** Opening Given records block **
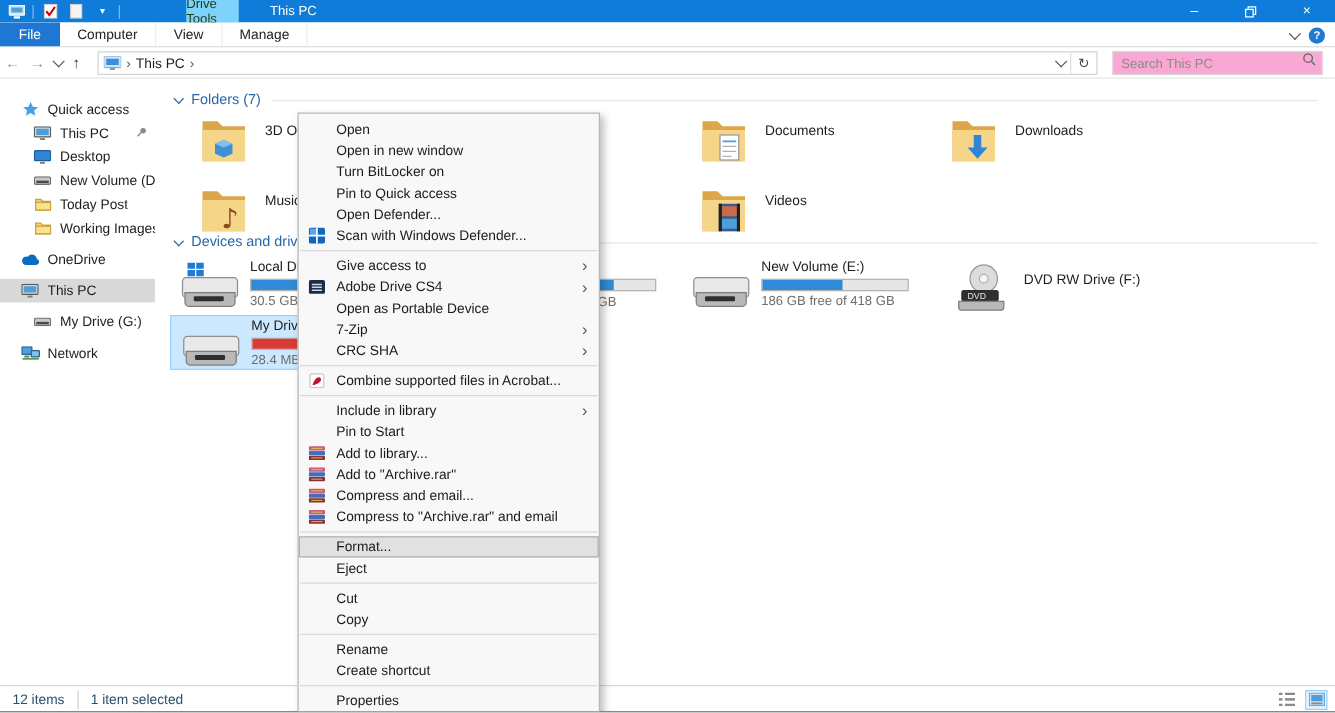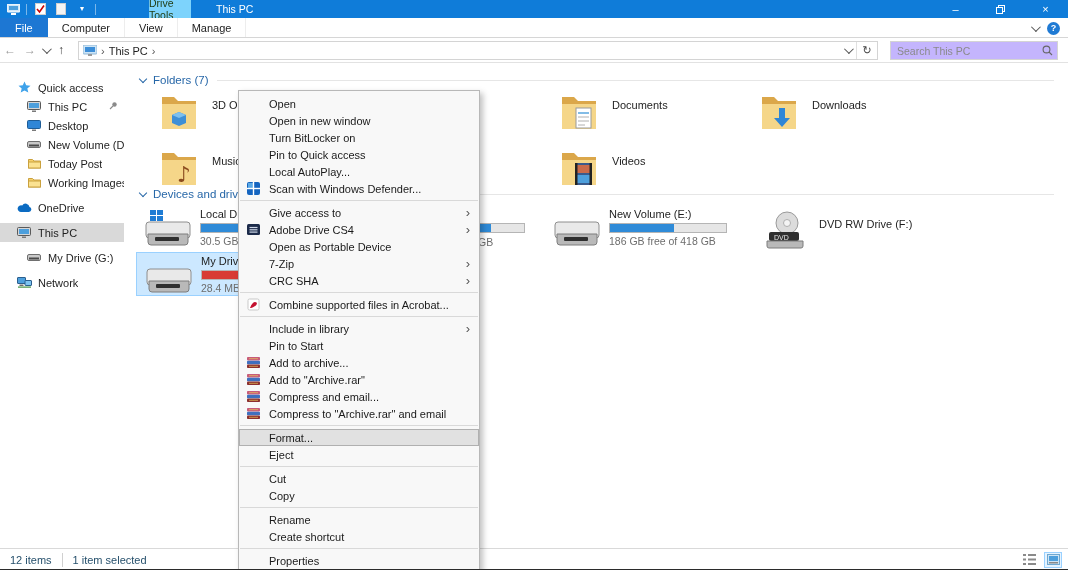--- a/index.html
+++ b/index.html
@@ -41,7 +41,7 @@
   .addr-tail { display:flex; align-items:center; height:100%; }
   .addr-dd { width:18px; height:100%; display:flex; align-items:center; justify-content:center; }
   .addr-refresh { width:21px; height:100%; border-left:1px solid #e0e0e0; display:flex; align-items:center; justify-content:center; color:#444; font-size:11px; }
-  .searchbox { position:absolute; left:890px; top:3px; width:168px; height:19px; border:1px solid #d4d4d4; background:#c4b5fd; display:flex; align-items:center; }
+  .searchbox { position:absolute; left:890px; top:3px; width:168px; height:19px; border:1px solid #d4d4d4; background:#f9a8d4; display:flex; }
   .searchbox input { flex:1; border:none; outline:none; font-family:inherit; font-size:10.5px; color:#333; padding-left:6px; background:transparent; }
   .searchbox input::placeholder { color:#8a8a8a; }
   .search-mag { width:20px; display:flex; justify-content:center; }

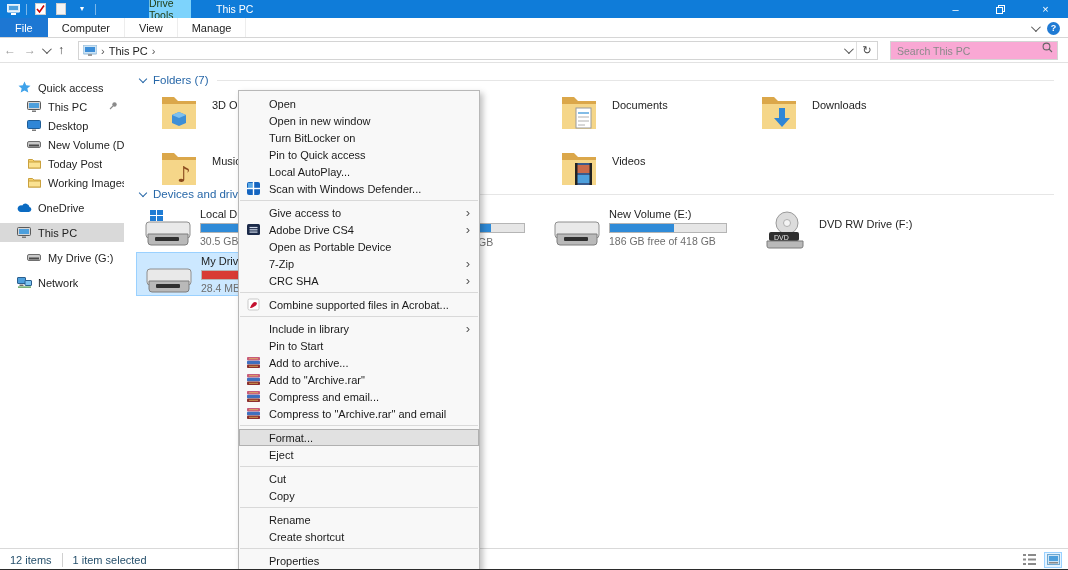--- a/index.html
+++ b/index.html
@@ -442,7 +442,7 @@
         <span>Pin to Quick access</span>
       </div>
     <div class="mi">
-        <span>Local AutoPlay...</span>
+        <span>Open Defender...</span>
       </div>
     <div class="mi">
       <svg class="mi-ico" width="13" height="13" viewBox="0 0 13 13">

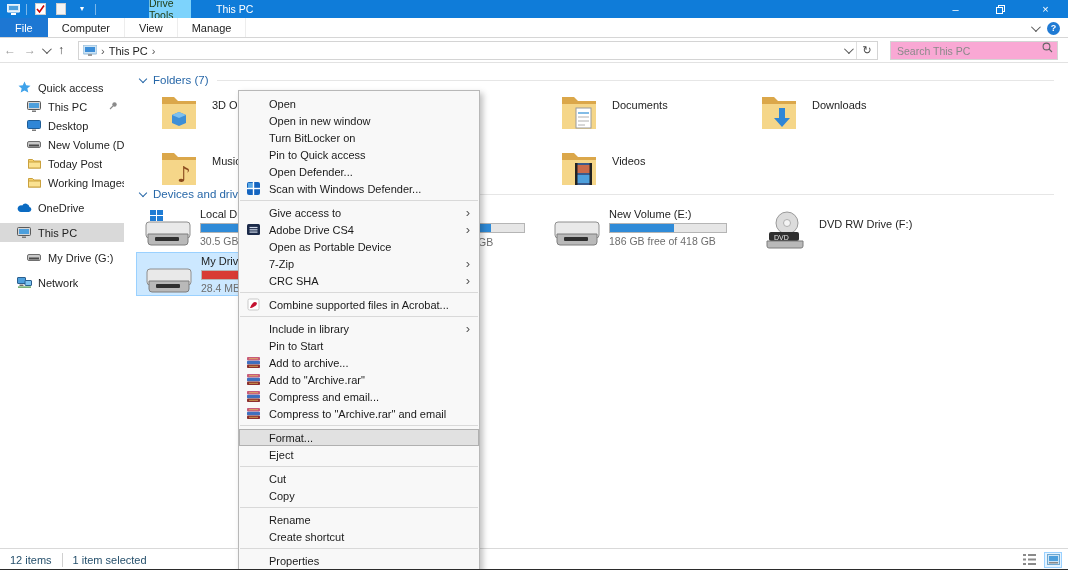--- a/index.html
+++ b/index.html
@@ -503,7 +503,7 @@
           <line x1="2" y1="2.7" x2="11" y2="2.7" stroke="#e8c85a" stroke-width="0.7"></line>
           <line x1="2" y1="10.3" x2="11" y2="10.3" stroke="#e8c85a" stroke-width="0.7"></line>
         </svg>
-      <span>Add to archive...</span>
+      <span>Add to library...</span>
     </div>
     <div class="mi">
       <svg class="mi-ico" width="13" height="13" viewBox="0 0 13 13">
** Closing Given records block **
* Problem to work on
If a line in the data holds the string "display", copy that line.

* Solved exercise
   .addr-tail { display:flex; align-items:center; height:100%; }
   .addr-dd { width:18px; height:100%; display:flex; align-items:center; justify-content:center; }
   .addr-refresh { width:21px; height:100%; border-left:1px solid #e0e0e0; display:flex; align-items:center; justify-content:center; color:#444; font-size:11px; }
-  .searchbox { position:absolute; left:890px; top:3px; width:168px; height:19px; border:1px solid #d4d4d4; background:#c4b5fd; display:flex; align-items:center; }
+  .searchbox { position:absolute; left:890px; top:3px; width:168px; height:19px; border:1px solid #d4d4d4; background:#f9a8d4; display:flex; }
   .search-mag { width:20px; display:flex; justify-content:center; }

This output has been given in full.